I know that everybody’s perspective is different, but this week it was like I gained a whole new level of understanding that the world that other people live in (my wife, my brother, friends, etc.) is likely FAR more different that I previously assumed. When you realize this, it REALLY helps in arguments and stupid bickering. If you realize how imperfect language is and how messy and lost communication is, you no longer care to ‘fight back’ at someone because the heart of almost every arguement and fight has a big root in people having different understanding and interpretation of words and events. [b]They assume that the other person means what they mean, or sees how they see, or thinks how they think… but they’re wrong.

We really don’t have the slightest idea about what is going on in other people’s heads![/b] :-s

Sorry about off subject rant, but it was caused by this thread. :sunglasses:

I like that rant. It’s really important.

i guess the next step would be to try to understand other peoples worlds
it would be like how we understand what people mean and intend already
only on a deeper level of reality and hence interaction.

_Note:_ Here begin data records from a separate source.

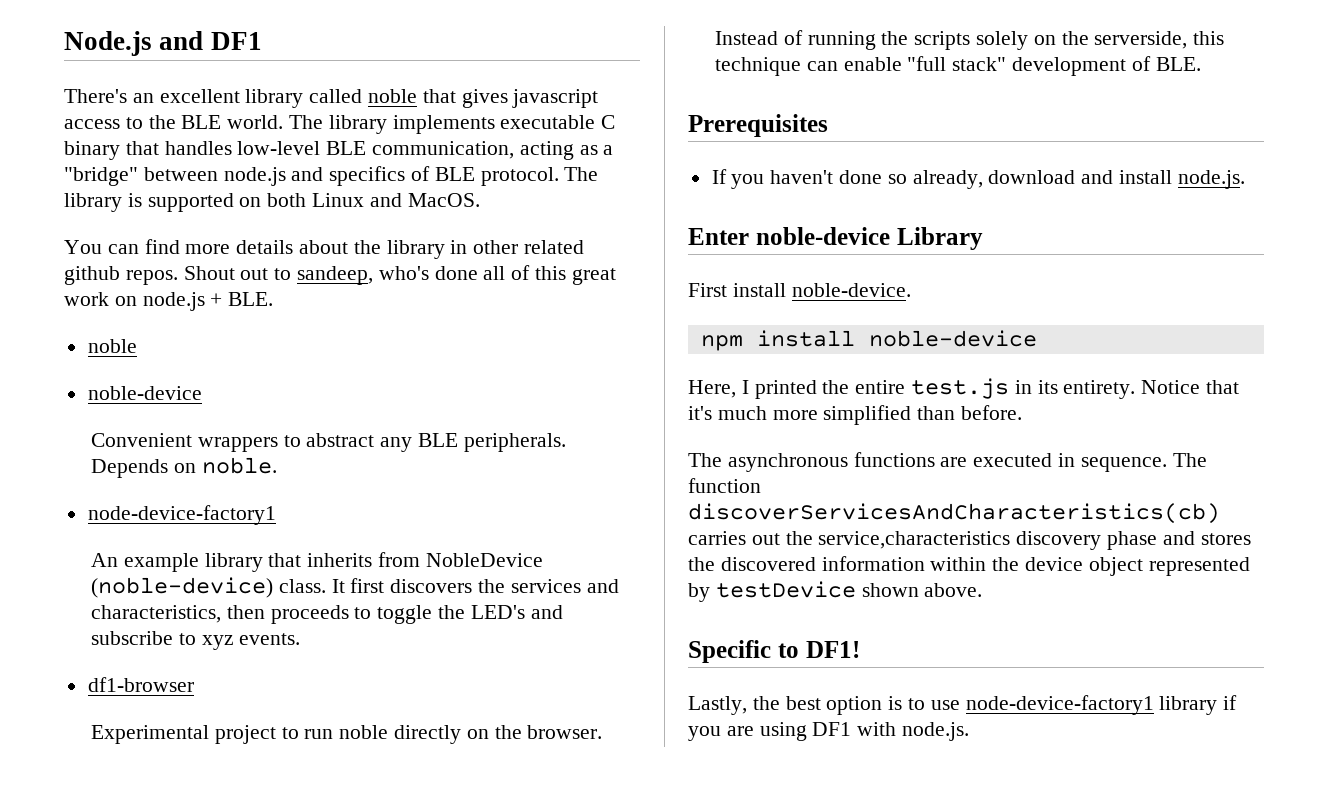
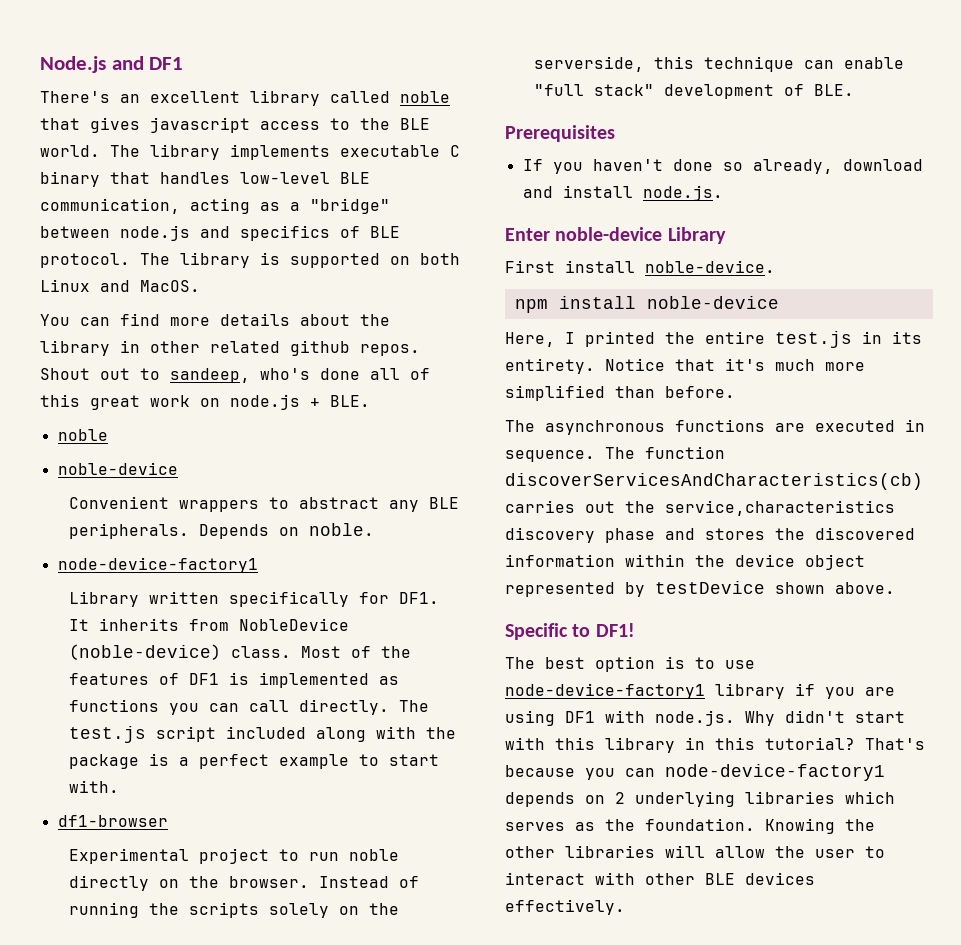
[90,553,302,572] An example library that -> [69,591,440,607] [69,619,90,631] Library written specifically for DF1. It
[331,578,619,593] [90,605,563,624] [90,631,301,650] It first discovers the services and characteristics, then proceeds to toggle the LED's and subscribe to xyz events. -> [301,646,412,658] [69,672,400,688] [69,699,430,715] [69,726,457,743] [69,753,440,769] [69,780,120,793] Most of the features of DF1 is implemented as functions you can call directly. The test.js script included along with the package is a perfect example to start with.
[688,696,780,715] Lastly, the -> [505,657,535,669] The
(970, 731) none -> [745,710,905,726] [505,737,925,753] [505,764,885,781] [505,791,895,807] [505,818,875,834] [505,845,885,858] [505,872,815,885] [505,899,625,915] Why didn't start with this library in this tutorial? That's because you can node-device-factory1 depends on 2 underlying libraries which serves as the foundation. Knowing the other libraries will allow the user to interact with other BLE devices effectively.

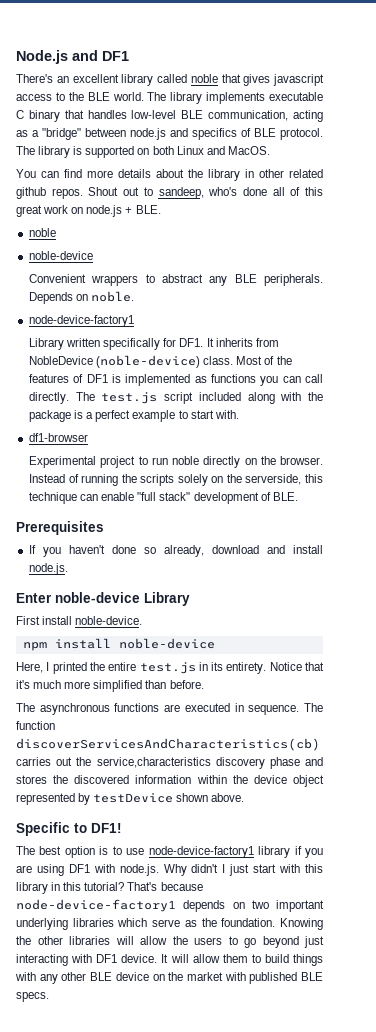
(845, 716) none -> [222,864,250,876] I just
[585,768,655,780] you can -> (203, 886) none
[615,792,625,804] 2 -> [251,900,324,912] two important
[505,822,565,831] serves -> [152,919,181,927] serve
[815,846,885,858] [505,872,815,885] [505,899,625,915] user to interact with other BLE devices effectively. -> [194,936,324,948] [16,954,323,966] [15,972,323,984] [16,992,49,1002] users to go beyond just interacting with DF1 device. It will allow them to build things with any other BLE device on the market with published BLE specs.

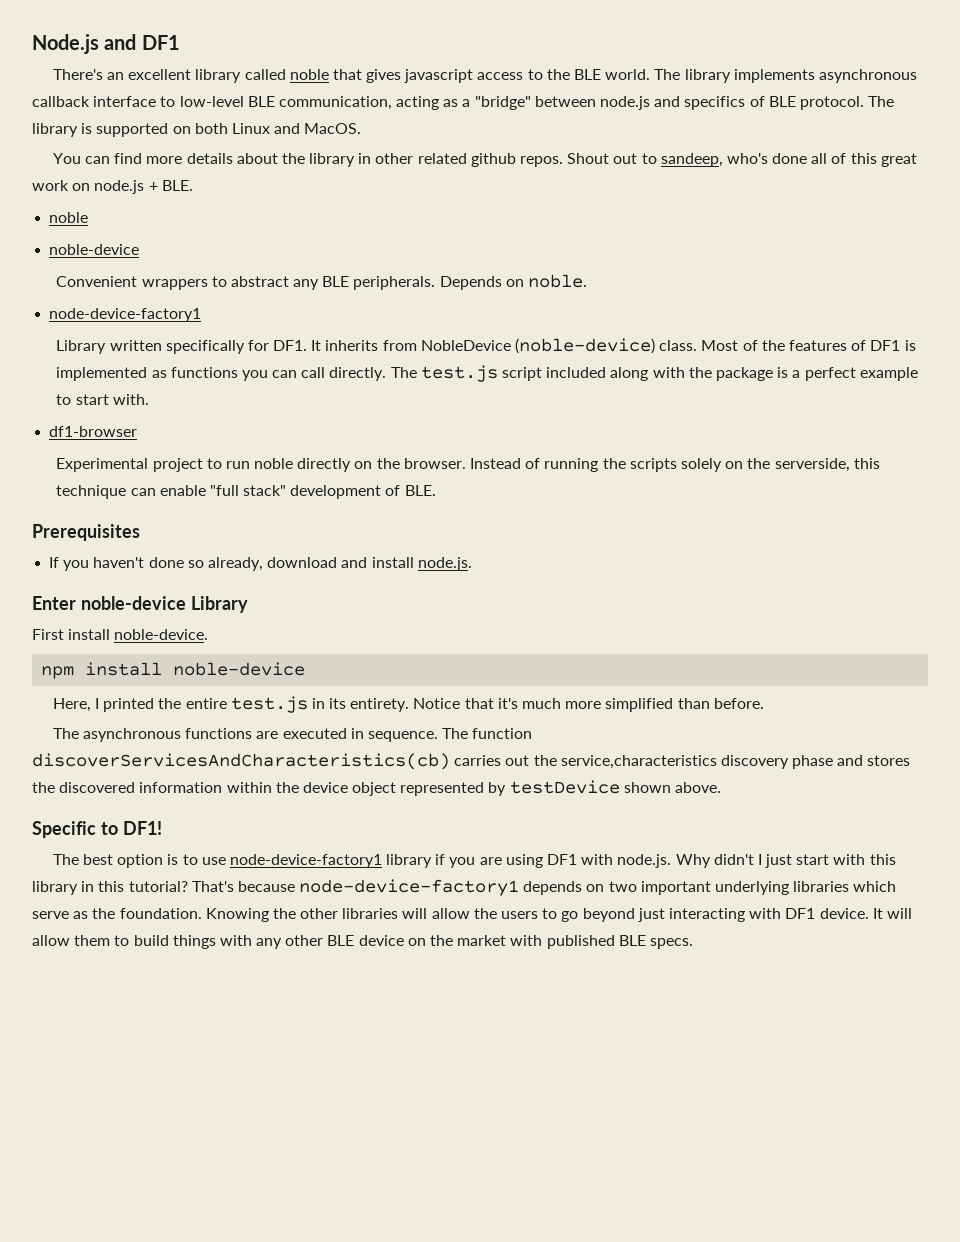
[269,92,323,101] [16,110,127,122] executable C binary that handles -> [818,69,917,83] [32,96,176,107] asynchronous callback interface to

Thanks inhahe. :slight_smile: We shoud take joy in our attempts at communication outside our own mind and laugh as we crash and burn in our attempts at understanding what others think, and even understanding what we ourselves think. :sunglasses:

We must always take very seriously, not taking ourselves too seriously! :laughing:

Language is fluid. Context is important, including the conditions under which a word is heard. Hence the same words said the same way can mean different things at different times and to different people. To say ‘such and such is the real meaning of xyz’ is to overlook this.